EXERCISE:
Restate the data exactly as given and keep the pictures out.

[Items from a data source]

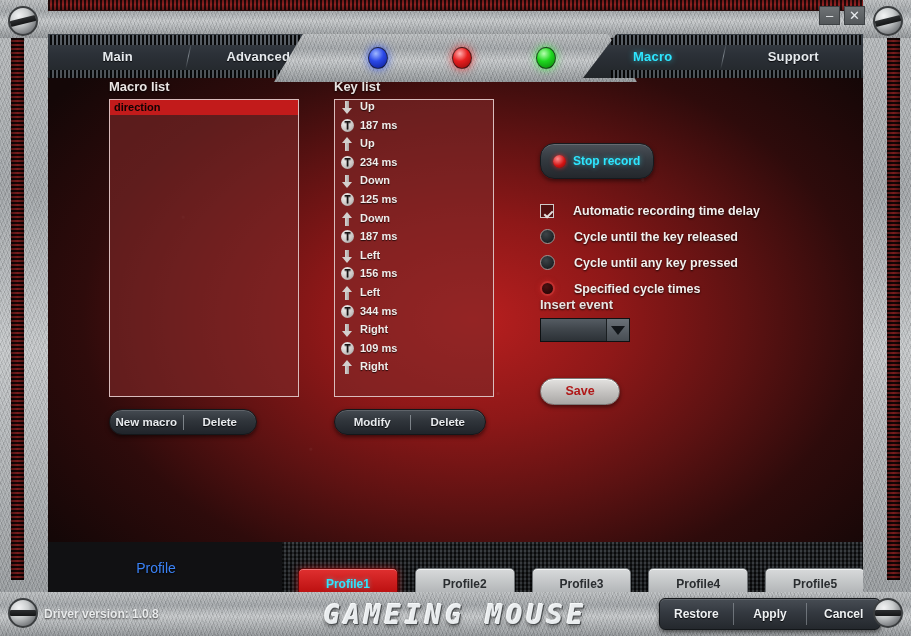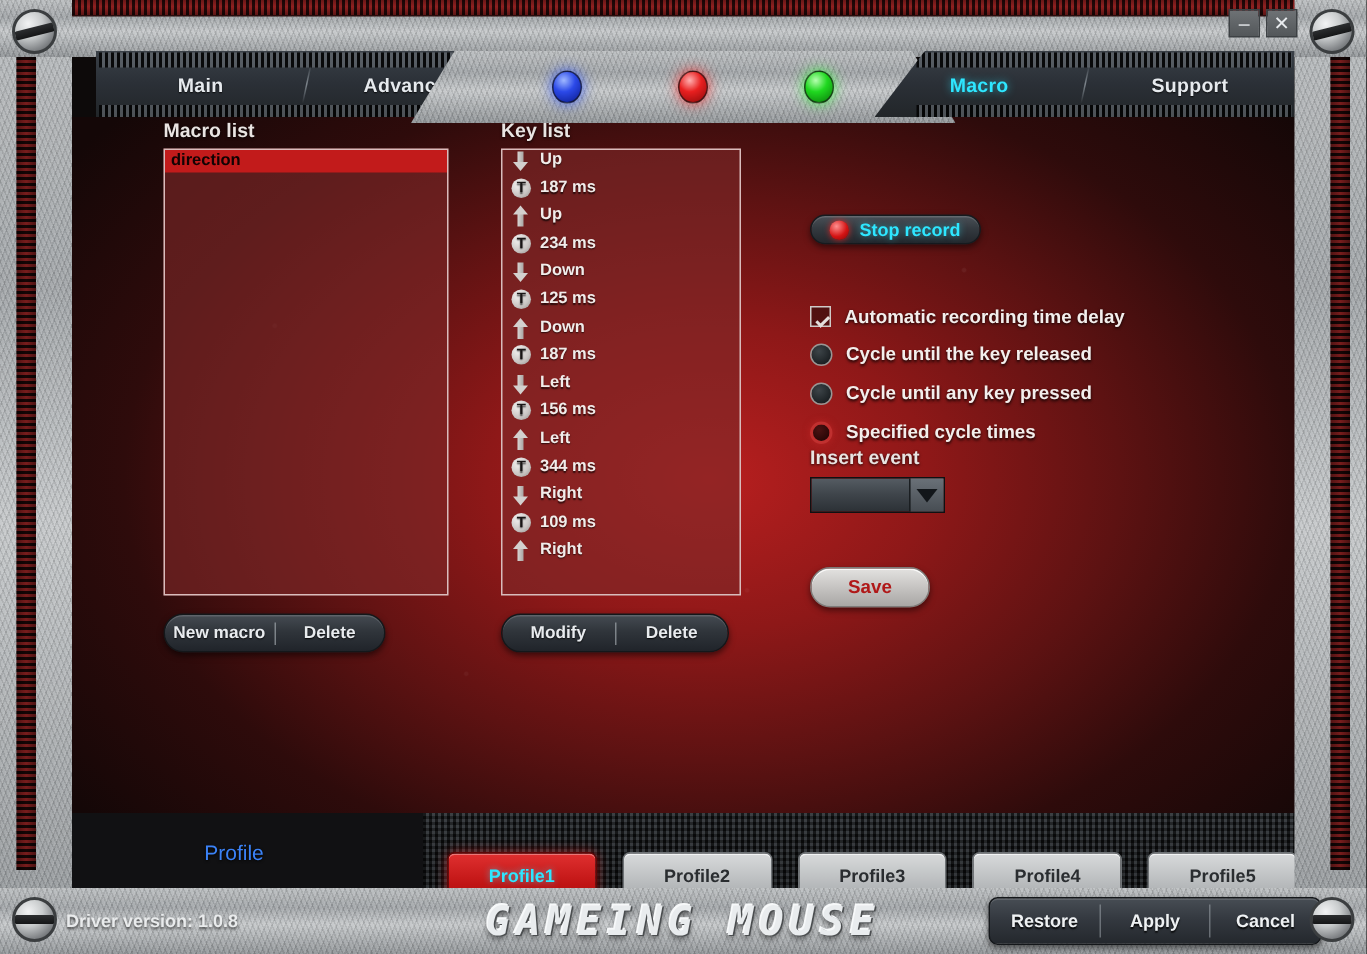--- a/index.html
+++ b/index.html
@@ -97,7 +97,7 @@
   .tabgroup {
     position: absolute; top: 0; height: 44px;
     background: linear-gradient(180deg, #3a4047 0%, #2b3037 48%, #222629 100%);
-    display: flex; align-items: center; margin-left: 16px;
+    display: flex; align-items: center;
   }
   #tabgroup-left  { left: 0; width: 280px; clip-path: polygon(0 0, 100% 0, 88% 100%, 0 100%); }
   #tabgroup-right { right: 0; width: 280px; clip-path: polygon(12% 0, 100% 0, 100% 100%, 0 100%); }

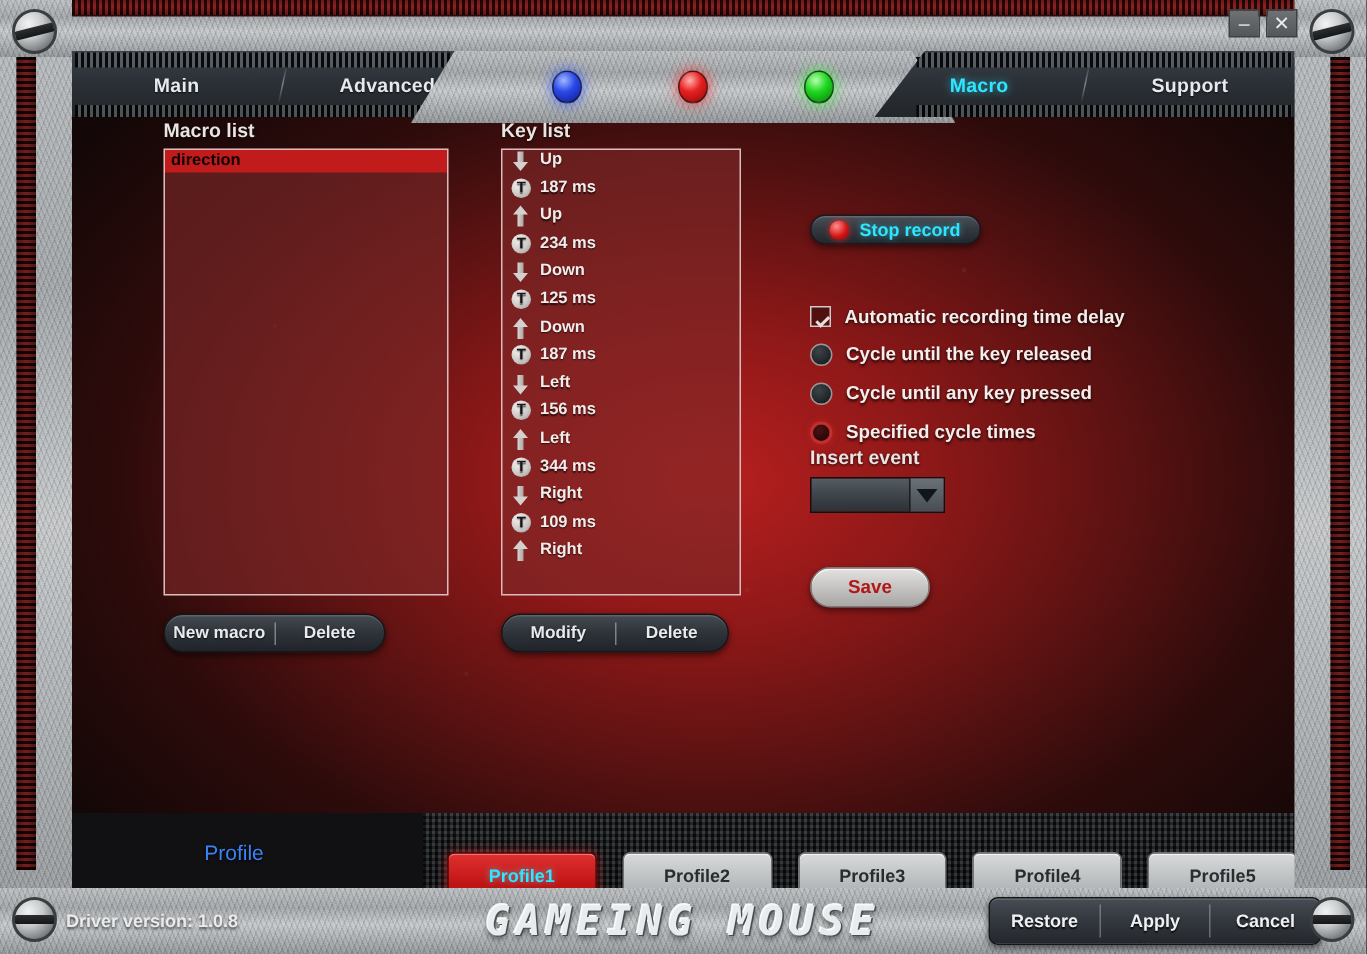--- a/index.html
+++ b/index.html
@@ -225,7 +225,7 @@
 
   
   #stop-record {
-    position: absolute; left: 510px; top: 65px; width: 114px; height: 20px;
+    position: absolute; left: 510px; top: 65px; width: 114px; height: 36px;
     border-radius: 14px;
     background: linear-gradient(180deg, #4a5057 0%, #343a40 45%, #23272c 100%);
     border: 1px solid #161a1e;

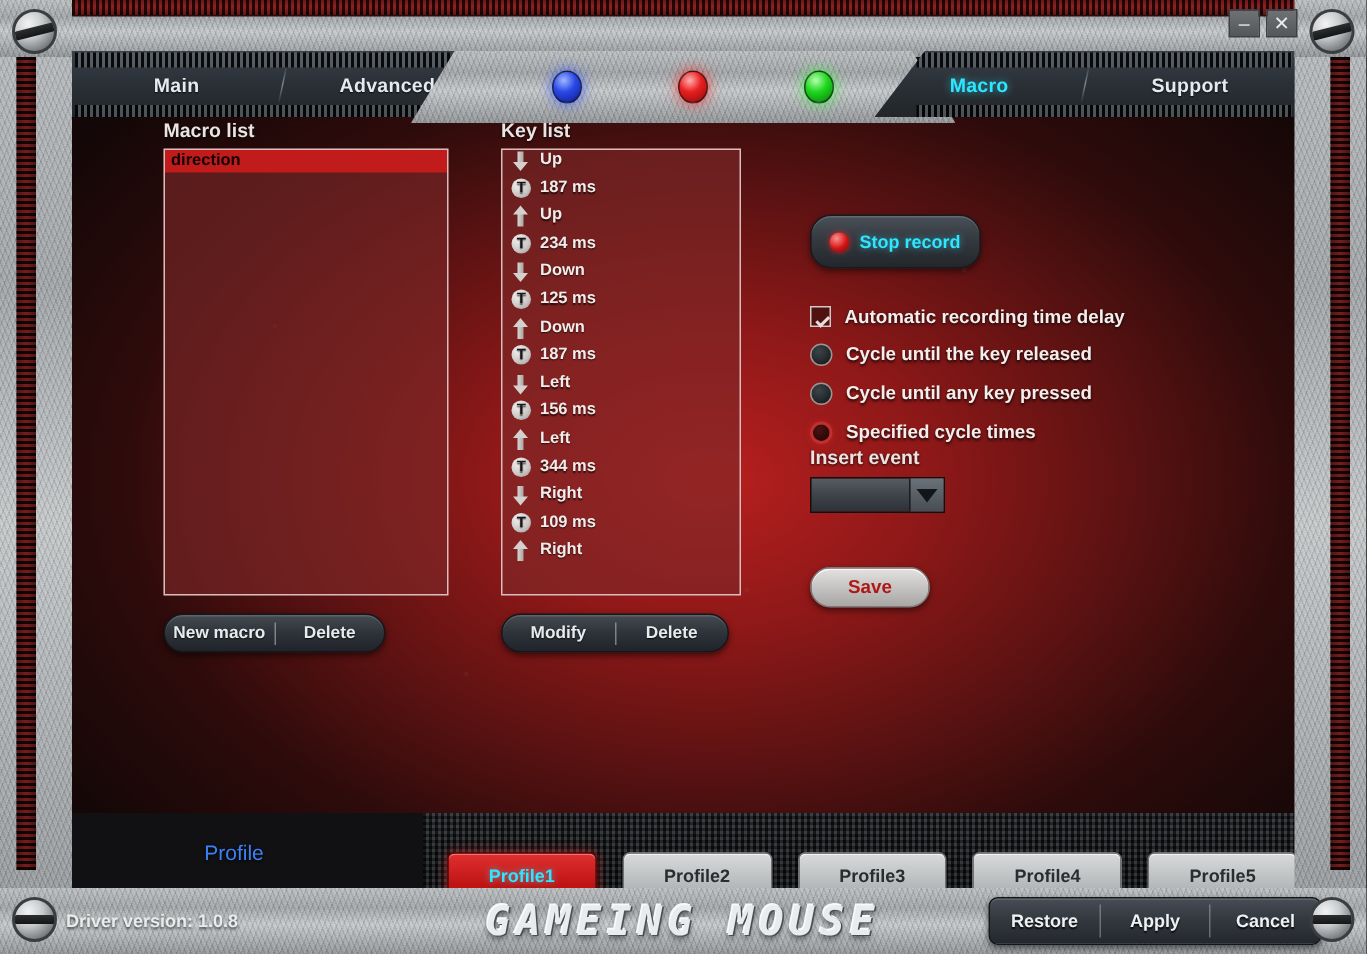--- a/index.html
+++ b/index.html
@@ -244,7 +244,7 @@
   }
 
   .opt-row {
-    position: absolute; left: 510px; display: flex; align-items: flex-start; gap: 9px;
+    position: absolute; left: 510px; display: flex; align-items: flex-end; gap: 19px;
     cursor: pointer;
   }
   .opt-label {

RESPONSE:
--- a/index.html
+++ b/index.html
@@ -97,7 +97,7 @@
   .tabgroup {
     position: absolute; top: 0; height: 44px;
     background: linear-gradient(180deg, #3a4047 0%, #2b3037 48%, #222629 100%);
-    display: flex; align-items: center; margin-left: 16px;
+    display: flex; align-items: center;
   }
   #tabgroup-left  { left: 0; width: 280px; clip-path: polygon(0 0, 100% 0, 88% 100%, 0 100%); }
   #tabgroup-right { right: 0; width: 280px; clip-path: polygon(12% 0, 100% 0, 100% 100%, 0 100%); }

--- a/index.html
+++ b/index.html
@@ -225,7 +225,7 @@
 
   
   #stop-record {
-    position: absolute; left: 510px; top: 65px; width: 114px; height: 20px;
+    position: absolute; left: 510px; top: 65px; width: 114px; height: 36px;
     border-radius: 14px;
     background: linear-gradient(180deg, #4a5057 0%, #343a40 45%, #23272c 100%);
     border: 1px solid #161a1e;

--- a/index.html
+++ b/index.html
@@ -244,7 +244,7 @@
   }
 
   .opt-row {
-    position: absolute; left: 510px; display: flex; align-items: flex-start; gap: 9px;
+    position: absolute; left: 510px; display: flex; align-items: flex-end; gap: 19px;
     cursor: pointer;
   }
   .opt-label {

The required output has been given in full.